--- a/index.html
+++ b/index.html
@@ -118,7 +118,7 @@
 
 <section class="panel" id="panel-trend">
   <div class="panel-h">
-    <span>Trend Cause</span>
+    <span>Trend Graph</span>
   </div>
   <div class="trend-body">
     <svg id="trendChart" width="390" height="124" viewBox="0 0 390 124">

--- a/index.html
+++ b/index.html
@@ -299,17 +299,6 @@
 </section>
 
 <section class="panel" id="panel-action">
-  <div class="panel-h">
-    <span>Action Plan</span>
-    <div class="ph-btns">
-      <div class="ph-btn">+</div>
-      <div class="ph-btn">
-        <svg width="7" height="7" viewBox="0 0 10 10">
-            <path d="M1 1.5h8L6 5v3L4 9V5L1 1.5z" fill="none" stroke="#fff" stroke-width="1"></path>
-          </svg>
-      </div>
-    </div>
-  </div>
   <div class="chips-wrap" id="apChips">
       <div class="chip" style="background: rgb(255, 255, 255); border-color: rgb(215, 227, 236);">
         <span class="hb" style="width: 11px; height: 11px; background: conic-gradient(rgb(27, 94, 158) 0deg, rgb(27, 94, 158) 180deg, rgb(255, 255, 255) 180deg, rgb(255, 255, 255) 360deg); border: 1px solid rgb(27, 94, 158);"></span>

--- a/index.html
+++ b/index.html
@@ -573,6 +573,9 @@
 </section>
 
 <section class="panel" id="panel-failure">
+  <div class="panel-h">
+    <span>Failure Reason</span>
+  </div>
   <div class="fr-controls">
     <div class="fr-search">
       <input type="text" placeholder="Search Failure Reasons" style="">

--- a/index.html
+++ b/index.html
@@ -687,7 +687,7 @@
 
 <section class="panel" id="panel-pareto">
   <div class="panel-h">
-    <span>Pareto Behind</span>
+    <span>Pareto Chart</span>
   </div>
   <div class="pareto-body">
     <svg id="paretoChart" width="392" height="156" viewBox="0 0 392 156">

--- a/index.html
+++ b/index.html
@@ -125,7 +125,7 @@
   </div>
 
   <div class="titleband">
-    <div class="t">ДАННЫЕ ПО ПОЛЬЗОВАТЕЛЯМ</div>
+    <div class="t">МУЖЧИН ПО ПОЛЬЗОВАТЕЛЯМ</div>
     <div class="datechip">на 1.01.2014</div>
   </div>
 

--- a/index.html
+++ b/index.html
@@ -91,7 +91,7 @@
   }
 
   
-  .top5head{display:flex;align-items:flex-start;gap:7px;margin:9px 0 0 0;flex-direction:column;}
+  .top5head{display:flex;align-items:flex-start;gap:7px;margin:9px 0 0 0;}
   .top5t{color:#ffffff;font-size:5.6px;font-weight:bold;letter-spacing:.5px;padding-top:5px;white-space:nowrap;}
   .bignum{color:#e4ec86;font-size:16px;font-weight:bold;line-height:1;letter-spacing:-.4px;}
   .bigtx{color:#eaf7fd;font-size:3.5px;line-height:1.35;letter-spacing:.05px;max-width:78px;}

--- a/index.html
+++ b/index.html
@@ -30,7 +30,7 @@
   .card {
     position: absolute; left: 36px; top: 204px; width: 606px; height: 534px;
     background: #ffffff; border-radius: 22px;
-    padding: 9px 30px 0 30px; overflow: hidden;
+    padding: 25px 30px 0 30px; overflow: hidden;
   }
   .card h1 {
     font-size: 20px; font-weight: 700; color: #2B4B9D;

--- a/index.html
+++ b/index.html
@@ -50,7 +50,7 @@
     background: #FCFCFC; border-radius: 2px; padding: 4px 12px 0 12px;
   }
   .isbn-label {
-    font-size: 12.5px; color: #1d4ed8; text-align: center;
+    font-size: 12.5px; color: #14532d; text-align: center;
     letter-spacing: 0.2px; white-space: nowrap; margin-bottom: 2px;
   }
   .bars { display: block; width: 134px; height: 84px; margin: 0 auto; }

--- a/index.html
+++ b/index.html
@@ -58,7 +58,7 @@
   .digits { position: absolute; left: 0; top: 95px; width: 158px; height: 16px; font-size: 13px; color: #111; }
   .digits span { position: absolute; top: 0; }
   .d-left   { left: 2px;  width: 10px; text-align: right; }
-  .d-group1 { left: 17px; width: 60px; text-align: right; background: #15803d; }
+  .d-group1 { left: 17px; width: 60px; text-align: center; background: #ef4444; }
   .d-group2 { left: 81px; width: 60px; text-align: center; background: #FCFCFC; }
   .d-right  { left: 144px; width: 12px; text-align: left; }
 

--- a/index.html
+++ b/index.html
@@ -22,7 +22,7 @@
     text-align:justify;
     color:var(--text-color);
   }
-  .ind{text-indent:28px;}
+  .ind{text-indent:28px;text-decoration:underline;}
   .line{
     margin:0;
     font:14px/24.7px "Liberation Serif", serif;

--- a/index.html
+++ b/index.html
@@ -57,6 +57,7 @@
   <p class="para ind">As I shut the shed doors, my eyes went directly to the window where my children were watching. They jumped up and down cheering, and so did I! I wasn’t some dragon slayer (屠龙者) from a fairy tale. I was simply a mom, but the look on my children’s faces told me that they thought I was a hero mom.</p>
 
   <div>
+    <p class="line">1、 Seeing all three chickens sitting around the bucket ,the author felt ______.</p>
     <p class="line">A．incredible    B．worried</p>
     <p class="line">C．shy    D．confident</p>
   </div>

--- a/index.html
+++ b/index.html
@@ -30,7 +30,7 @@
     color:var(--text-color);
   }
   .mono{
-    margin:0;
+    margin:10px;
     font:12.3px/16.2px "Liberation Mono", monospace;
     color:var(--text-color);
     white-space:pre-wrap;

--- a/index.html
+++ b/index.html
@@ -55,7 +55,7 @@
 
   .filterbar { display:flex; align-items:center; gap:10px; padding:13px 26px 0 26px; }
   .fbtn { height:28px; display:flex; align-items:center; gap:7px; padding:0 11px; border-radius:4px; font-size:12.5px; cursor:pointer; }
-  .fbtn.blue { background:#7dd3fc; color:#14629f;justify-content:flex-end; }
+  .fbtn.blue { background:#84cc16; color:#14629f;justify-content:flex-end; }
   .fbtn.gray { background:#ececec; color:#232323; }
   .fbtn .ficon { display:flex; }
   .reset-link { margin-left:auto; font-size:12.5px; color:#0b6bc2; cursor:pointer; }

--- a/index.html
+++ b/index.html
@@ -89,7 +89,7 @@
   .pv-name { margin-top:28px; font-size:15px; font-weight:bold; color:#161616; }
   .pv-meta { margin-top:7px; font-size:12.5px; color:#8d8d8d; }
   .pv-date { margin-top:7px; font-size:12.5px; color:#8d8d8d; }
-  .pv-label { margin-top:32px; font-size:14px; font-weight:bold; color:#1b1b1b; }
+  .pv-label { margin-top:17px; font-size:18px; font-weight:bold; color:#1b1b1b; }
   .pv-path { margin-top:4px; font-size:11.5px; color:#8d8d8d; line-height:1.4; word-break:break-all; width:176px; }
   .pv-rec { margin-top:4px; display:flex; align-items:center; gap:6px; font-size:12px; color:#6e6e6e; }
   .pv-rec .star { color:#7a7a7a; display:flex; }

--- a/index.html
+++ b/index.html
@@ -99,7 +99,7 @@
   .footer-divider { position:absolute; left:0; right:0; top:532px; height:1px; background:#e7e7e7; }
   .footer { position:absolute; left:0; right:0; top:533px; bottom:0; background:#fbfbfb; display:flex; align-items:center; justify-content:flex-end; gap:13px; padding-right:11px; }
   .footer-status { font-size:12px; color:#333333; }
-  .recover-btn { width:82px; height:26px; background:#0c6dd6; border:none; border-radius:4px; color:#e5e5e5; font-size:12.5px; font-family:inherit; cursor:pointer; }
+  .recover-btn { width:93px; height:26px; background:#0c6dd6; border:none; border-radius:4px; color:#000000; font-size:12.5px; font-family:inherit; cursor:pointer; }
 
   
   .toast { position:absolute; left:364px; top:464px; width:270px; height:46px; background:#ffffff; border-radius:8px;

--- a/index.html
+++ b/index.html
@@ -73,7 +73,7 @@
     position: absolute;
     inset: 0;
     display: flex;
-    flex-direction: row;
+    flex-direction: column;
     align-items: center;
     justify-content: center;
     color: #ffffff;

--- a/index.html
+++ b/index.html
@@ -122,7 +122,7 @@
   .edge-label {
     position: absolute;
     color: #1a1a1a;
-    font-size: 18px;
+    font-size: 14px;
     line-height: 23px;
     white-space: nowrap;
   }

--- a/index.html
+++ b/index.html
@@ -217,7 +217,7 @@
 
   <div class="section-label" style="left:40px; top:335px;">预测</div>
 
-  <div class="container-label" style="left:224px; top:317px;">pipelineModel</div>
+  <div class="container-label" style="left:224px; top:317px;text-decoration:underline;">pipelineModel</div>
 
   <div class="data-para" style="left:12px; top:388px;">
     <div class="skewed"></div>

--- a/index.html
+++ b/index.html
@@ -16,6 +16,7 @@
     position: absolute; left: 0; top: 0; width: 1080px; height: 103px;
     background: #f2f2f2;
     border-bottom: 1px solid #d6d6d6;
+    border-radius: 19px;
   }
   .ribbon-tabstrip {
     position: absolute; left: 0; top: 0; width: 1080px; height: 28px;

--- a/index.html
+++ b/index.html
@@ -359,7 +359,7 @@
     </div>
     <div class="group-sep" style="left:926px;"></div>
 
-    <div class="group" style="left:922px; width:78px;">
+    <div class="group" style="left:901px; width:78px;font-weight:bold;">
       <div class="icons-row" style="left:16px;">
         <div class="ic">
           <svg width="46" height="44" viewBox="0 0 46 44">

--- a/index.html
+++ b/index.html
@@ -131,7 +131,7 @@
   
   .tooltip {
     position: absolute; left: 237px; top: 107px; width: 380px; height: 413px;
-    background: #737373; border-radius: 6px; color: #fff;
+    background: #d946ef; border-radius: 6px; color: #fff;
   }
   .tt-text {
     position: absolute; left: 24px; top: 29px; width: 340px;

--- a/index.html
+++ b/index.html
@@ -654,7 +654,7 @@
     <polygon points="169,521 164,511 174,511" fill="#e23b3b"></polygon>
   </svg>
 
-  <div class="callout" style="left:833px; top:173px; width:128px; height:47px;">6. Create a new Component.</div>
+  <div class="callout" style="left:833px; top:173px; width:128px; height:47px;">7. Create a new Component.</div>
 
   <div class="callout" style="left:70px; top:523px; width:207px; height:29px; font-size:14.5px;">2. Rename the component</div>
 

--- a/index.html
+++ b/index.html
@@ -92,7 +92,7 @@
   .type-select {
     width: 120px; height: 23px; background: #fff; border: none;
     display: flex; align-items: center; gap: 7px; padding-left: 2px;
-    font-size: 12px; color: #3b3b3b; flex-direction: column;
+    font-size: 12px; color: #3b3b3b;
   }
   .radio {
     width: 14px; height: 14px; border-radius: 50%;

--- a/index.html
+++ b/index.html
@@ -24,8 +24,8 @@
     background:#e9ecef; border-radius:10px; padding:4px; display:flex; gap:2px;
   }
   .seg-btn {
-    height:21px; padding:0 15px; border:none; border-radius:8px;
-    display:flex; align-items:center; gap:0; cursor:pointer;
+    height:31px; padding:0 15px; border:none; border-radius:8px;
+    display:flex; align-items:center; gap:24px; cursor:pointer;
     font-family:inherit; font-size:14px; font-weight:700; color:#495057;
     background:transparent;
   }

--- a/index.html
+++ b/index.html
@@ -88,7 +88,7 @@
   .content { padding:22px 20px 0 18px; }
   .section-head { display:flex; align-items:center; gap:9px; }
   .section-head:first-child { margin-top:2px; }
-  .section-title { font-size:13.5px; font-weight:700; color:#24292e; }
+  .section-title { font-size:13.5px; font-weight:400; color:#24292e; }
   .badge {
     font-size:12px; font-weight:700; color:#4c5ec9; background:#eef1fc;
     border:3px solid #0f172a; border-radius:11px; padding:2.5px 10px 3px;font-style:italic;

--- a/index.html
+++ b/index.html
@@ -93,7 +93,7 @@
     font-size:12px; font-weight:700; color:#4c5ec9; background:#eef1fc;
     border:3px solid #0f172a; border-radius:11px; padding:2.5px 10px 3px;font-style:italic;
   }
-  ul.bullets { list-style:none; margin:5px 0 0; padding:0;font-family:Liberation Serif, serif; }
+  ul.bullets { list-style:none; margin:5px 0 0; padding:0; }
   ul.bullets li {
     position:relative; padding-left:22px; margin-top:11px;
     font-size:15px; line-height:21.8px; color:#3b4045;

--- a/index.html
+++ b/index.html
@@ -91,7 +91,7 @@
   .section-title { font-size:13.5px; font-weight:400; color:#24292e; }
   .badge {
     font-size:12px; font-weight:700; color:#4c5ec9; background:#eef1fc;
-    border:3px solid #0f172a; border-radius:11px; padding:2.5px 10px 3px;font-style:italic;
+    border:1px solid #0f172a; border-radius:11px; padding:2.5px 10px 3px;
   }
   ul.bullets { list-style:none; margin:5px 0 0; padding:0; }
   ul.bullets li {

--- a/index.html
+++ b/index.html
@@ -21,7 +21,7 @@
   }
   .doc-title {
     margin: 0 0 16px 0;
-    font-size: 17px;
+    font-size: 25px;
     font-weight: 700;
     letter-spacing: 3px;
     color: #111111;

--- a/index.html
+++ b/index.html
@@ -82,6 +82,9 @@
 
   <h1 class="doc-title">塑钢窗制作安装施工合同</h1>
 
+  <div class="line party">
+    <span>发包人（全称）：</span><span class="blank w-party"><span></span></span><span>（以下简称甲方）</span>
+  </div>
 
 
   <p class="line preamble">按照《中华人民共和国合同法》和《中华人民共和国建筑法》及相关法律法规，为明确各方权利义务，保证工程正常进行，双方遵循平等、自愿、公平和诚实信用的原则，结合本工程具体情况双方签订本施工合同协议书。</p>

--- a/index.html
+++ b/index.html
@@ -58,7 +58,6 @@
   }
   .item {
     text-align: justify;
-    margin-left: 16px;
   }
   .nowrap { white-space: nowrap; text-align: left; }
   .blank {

▬▬▬

● **Instructions for the task**
Your output should consist solely of the lines from the beginning of the entries through the line containing "rgb(255, 255, 255);", reproduced exactly.

● **Response box**
--- a/index.html
+++ b/index.html
@@ -118,7 +118,7 @@
 
 <section class="panel" id="panel-trend">
   <div class="panel-h">
-    <span>Trend Cause</span>
+    <span>Trend Graph</span>
   </div>
   <div class="trend-body">
     <svg id="trendChart" width="390" height="124" viewBox="0 0 390 124">

--- a/index.html
+++ b/index.html
@@ -299,17 +299,6 @@
 </section>
 
 <section class="panel" id="panel-action">
-  <div class="panel-h">
-    <span>Action Plan</span>
-    <div class="ph-btns">
-      <div class="ph-btn">+</div>
-      <div class="ph-btn">
-        <svg width="7" height="7" viewBox="0 0 10 10">
-            <path d="M1 1.5h8L6 5v3L4 9V5L1 1.5z" fill="none" stroke="#fff" stroke-width="1"></path>
-          </svg>
-      </div>
-    </div>
-  </div>
   <div class="chips-wrap" id="apChips">
       <div class="chip" style="background: rgb(255, 255, 255); border-color: rgb(215, 227, 236);">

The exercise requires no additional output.